Zero comfort e via a correre, quindi. Anzi, a camminare, perché anche i più veloci sono costretti a coprire la maggior parte della gara al passo. Non c’è nulla di invitante, a prima vista. Eppure chi l’ha disputato ne conserva un ricordo fatto di magia e sensazioni estreme. Incancellabile.

Come è accaduto a Guendalina Sibona, una delle pochissime donne (otto in tutto) che fino a oggi hanno concluso la gara. Al Tor des Glaciers Guendalina ha anche dedicato il libro Un passo in più (Ed. Solferino), uscito all’inizio dell’estate.

Perché, nonostante le difficoltà Il Tor des Glaciers è così amato da chi l’ha disputato?

Non è paragonabile con nient’altro. Ti dimentichi subito che stai facendo una gara. Il percorso lunghissimo e il numero limitato di concorrenti fanno sì che tu rimanga per tante ore da solo. Tu e la montagna, tu e il tuo passo, tu e le tue fatiche e i tuoi pensieri. Allo stesso tempo sei consapevole di essere in qualche modo monitorato dall’organizzazione e questo dà un po’ di sicurezza in più. Il percorso poi si snoda su sentieri poco frequentati, lontano dai rifugi anche gli escursionisti di passaggio sono rari.

Cosa deve avere chi parte per questa gara?

L’aspetto più importante è che occorre sapere stare in montagna, quindi essere autonomi e in grado di gestire ogni situazione. Quando incappi in una bufera, magari di notte e dopo tanti giorni che sei in giro, devi sapere come comportarti. Lo stesso quando ti assale una crisi, e succede di frequente. In quel caso non devi perdere la fiducia in te stesso, devi ripeterti che tanto passerà. E non devi perdere la lucidità, messa a dura prova anche dalle pochissime ore di sonno che ti puoi concedere, pena rischiare di compiere scelte sbagliate.

C’è solidarietà tra i concorrenti?

Sì. Anche se arriviamo da tutto il mondo abbiamo tutti la stessa mentalità: prima l’aiuto reciproco, poi la gara. Non si abbandona nessuno in difficoltà, si fanno spesso dei tratti insieme per sostenere chi in quel momento è troppo stanco e lo si accompagna fino al successivo rifugio o luogo sicuro. Il camminare insieme aiuta molto, si condivide la fatica e i chilometri passano più in fretta.

Quali sono i momenti della gara che ti sono rimasti più impressi?

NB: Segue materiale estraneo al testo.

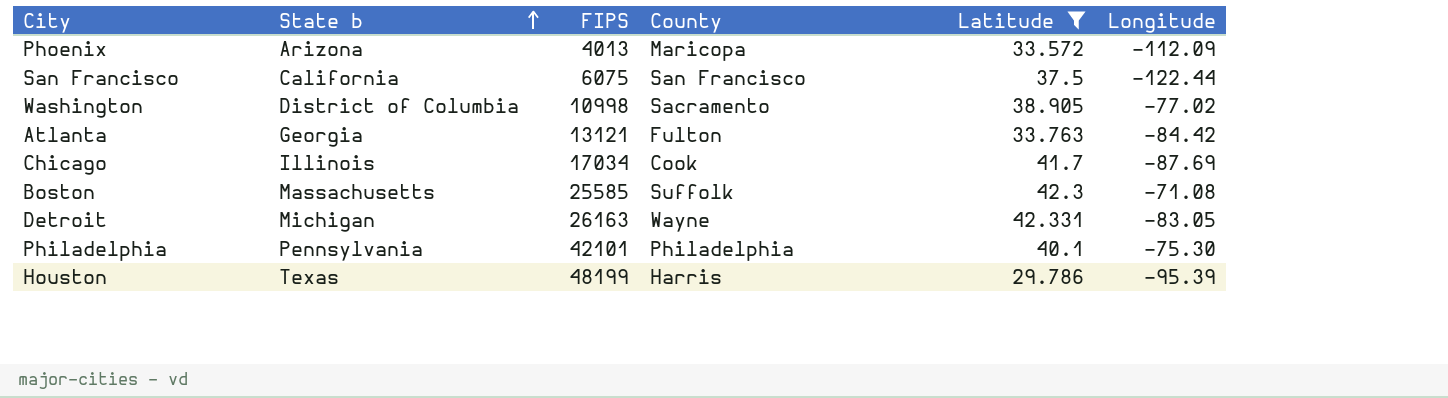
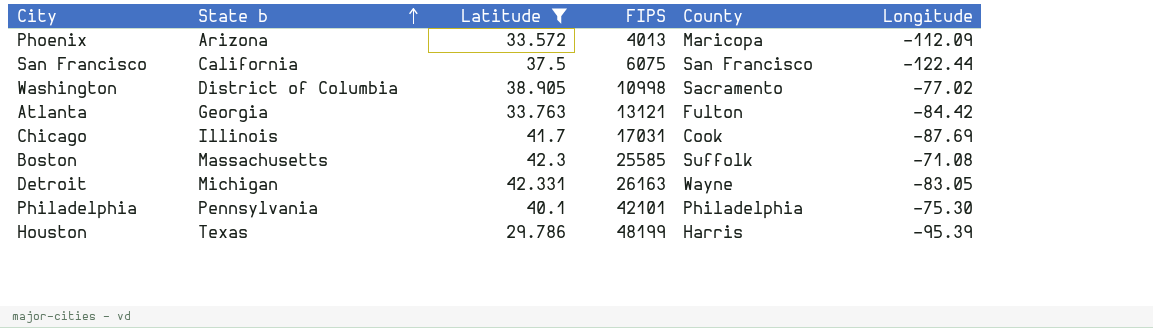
column Latitude | position: 5 -> 3
Chicago | FIPS: 17034 -> 17031

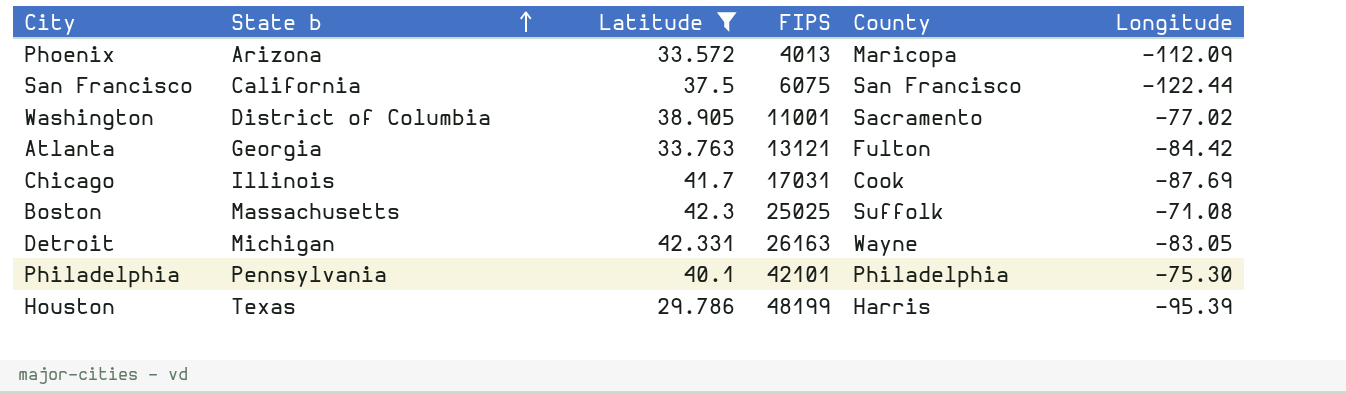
Washington | FIPS: 10998 -> 11001
Boston | FIPS: 25585 -> 25025

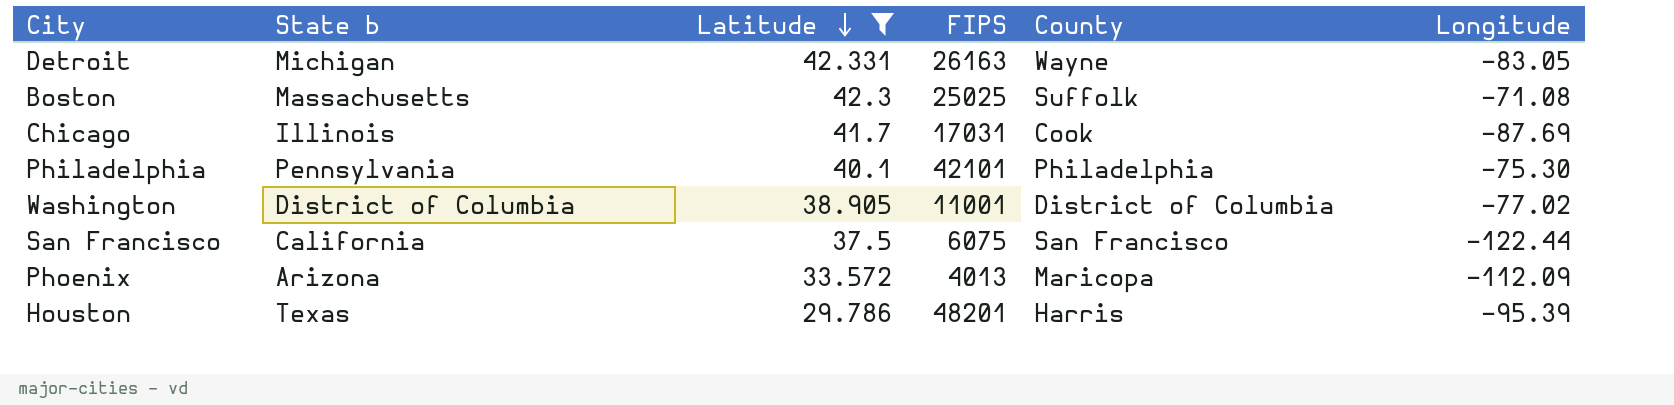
row order: State b ascending -> Latitude descending
row Atlanta: Georgia | 33.763 | 13121 | Fulton | -84.42 -> none
Washington | County: Sacramento -> District of Columbia
Houston | FIPS: 48199 -> 48201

Certamente il Passage du Grand Neyron sopra la Valsavarenche. E’ un settore tecnico, mi sono trovata nel mio nonostante che in quel tratto stessi soffrendo per la quota elevata. Niente di esagerato eh, ma dovere appoggiare le mani sulla roccia mi ha fatto stare bene sia salendo verso lo scollinamento che nella discesa (attrezzata) successiva. Bellissimo anche il passaggio alla Bettolina, tra la Valle del Lys e la Val d’Ayas con da un versante nebbia fitta e dall’altro i profili dei quattromila in pieno sole. Poi, sarò strana, sapevo che mi attendeva una lunga discesa su pietraia, roba che a me piace. Infine la bufera dell’ultima notte: neve, freddo, difficoltà di ogni genere accresciute da uno stato fisico che risentiva delle 150 e passa ore già trascorse sui sentieri. Ero con Marco, il mio compagno con cui ho condiviso buona parte della gara, mi sono sempre sentita al sicuro. Ma non è stato facile.